After implementing basic send/receive functionality, I reimplemented Rust's std Thread for the kernel environment. This custom implementation allows threads to be parked and unparked, accessed by ID, and handles object references without triggering Driver Verifier issues. It also ensures no memory leaks occur during driver loading or unloading, which is critical in kernel-mode development.

Inspired by the WSK's support for asynchronous operations, I took on the challenge of incorporating asynchronous I/O into an executor. While resources like the Rust Async Book provided an initial foundation, they left many questions unanswered. Nathan West's talk proved invaluable, although the final implementation in this project diverges and his example is included in a non-public module.

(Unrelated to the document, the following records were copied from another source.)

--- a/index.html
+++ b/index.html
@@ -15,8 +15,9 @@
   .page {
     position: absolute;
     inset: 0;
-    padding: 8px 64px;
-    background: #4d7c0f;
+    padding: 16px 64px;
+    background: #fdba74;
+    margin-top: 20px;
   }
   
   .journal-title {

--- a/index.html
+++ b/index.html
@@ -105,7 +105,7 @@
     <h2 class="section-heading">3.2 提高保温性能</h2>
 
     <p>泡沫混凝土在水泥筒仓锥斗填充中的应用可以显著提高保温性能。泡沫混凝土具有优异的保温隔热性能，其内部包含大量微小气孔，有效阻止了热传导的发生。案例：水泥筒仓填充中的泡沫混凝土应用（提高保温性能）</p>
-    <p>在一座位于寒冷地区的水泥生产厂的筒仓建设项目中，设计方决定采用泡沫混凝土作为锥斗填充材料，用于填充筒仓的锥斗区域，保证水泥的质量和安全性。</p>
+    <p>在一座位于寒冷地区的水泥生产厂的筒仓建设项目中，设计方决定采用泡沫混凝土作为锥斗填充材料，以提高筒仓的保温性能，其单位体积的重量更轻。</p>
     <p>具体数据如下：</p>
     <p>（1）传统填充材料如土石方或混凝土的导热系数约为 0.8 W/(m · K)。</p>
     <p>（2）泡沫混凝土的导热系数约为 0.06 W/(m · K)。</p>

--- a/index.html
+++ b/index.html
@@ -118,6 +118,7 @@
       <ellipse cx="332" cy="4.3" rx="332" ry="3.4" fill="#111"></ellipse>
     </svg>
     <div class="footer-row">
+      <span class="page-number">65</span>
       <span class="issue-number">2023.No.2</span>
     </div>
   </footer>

Implementing the async executor was more complex than anticipated. It required reimplementing missing types like Condvar and the channel API, which are essential for asynchronous communication. Additionally, the absence of Thread-Local Storage (TLS) in the Windows kernel posed a challenge that required creative solutions. To address this, the thread_local crate was adapted for the kernel environment, along with libraries like parking_lot, dashmap, and scc.

A major pain point throughout the development process was resolving memory leaks, particularly during driver unload. Careful attention to resource management and leak detection within tools like Driver Verifier was put.

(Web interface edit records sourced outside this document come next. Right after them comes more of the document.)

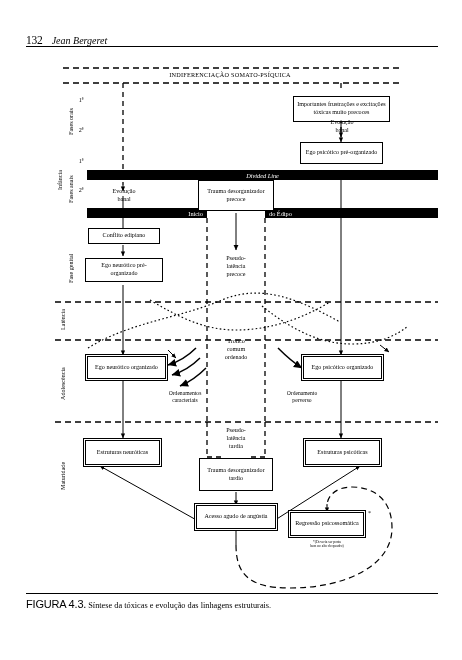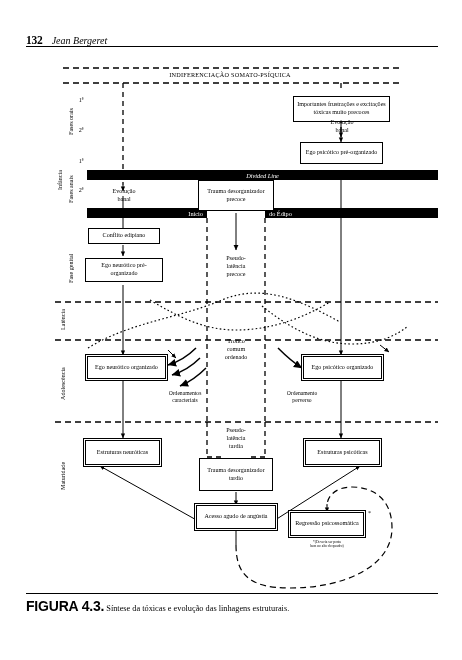--- a/index.html
+++ b/index.html
@@ -11,7 +11,7 @@
   }
   
   #page-header{position:absolute;left:26px;top:30px;width:410px;}
-  #page-header .pno{font-family:"Liberation Serif",serif;font-weight:bold;font-size:11.5px;letter-spacing:-0.2px;}
+  #page-header .pno{font-family:"Liberation Serif",serif;font-weight:normal;font-size:11.5px;letter-spacing:-0.2px;}
   #page-header .auth{font-style:italic;font-size:10px;margin-left:9px;text-align:center;}
   #header-rule{position:absolute;left:26px;top:46px;width:412px;height:0;border-top:1.6px solid #000;}
 

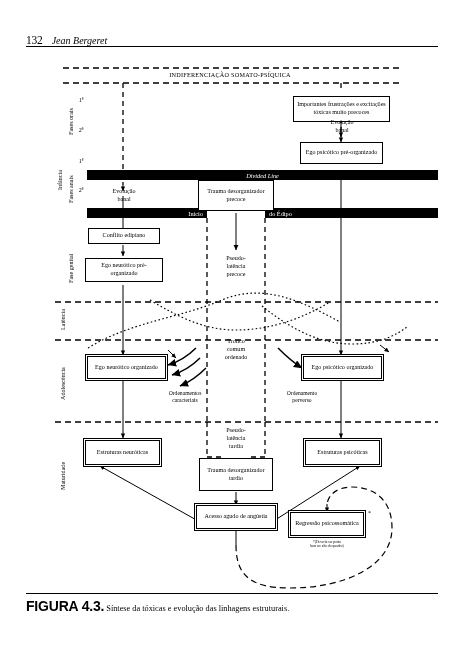--- a/index.html
+++ b/index.html
@@ -63,7 +63,7 @@
   
   #cap-rule{position:absolute;left:26px;top:593px;width:412px;height:0;border-top:1.4px solid #000;}
   #caption{position:absolute;left:26px;top:598px;width:420px;font-size:8.3px;}
-  #caption .fg{font-family:"Liberation Sans",sans-serif;font-weight:bold;font-size:14px;letter-spacing:-0.2px;}
+  #caption .fg{font-family:"Liberation Sans",sans-serif;font-weight:normal;font-size:11px;letter-spacing:-0.2px;}
 </style>
 </head>
 <body>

Development on this project was paused on September 24th, at which point the core asynchronous executor and time-related futures from Nathan West's video had been successfully replicated. However, the final implementation in this repository diverges significantly from that initial reference.

Interestingly, Microsoft released their windows-drivers-rs repository https://github.com/microsoft/windows-drivers-rs on the 22nd. While this is a promising development, there are outstanding issues, like structured exception handling and the lack of specialized memory allocators, that are crucial for robust kernel-mode development in Rust.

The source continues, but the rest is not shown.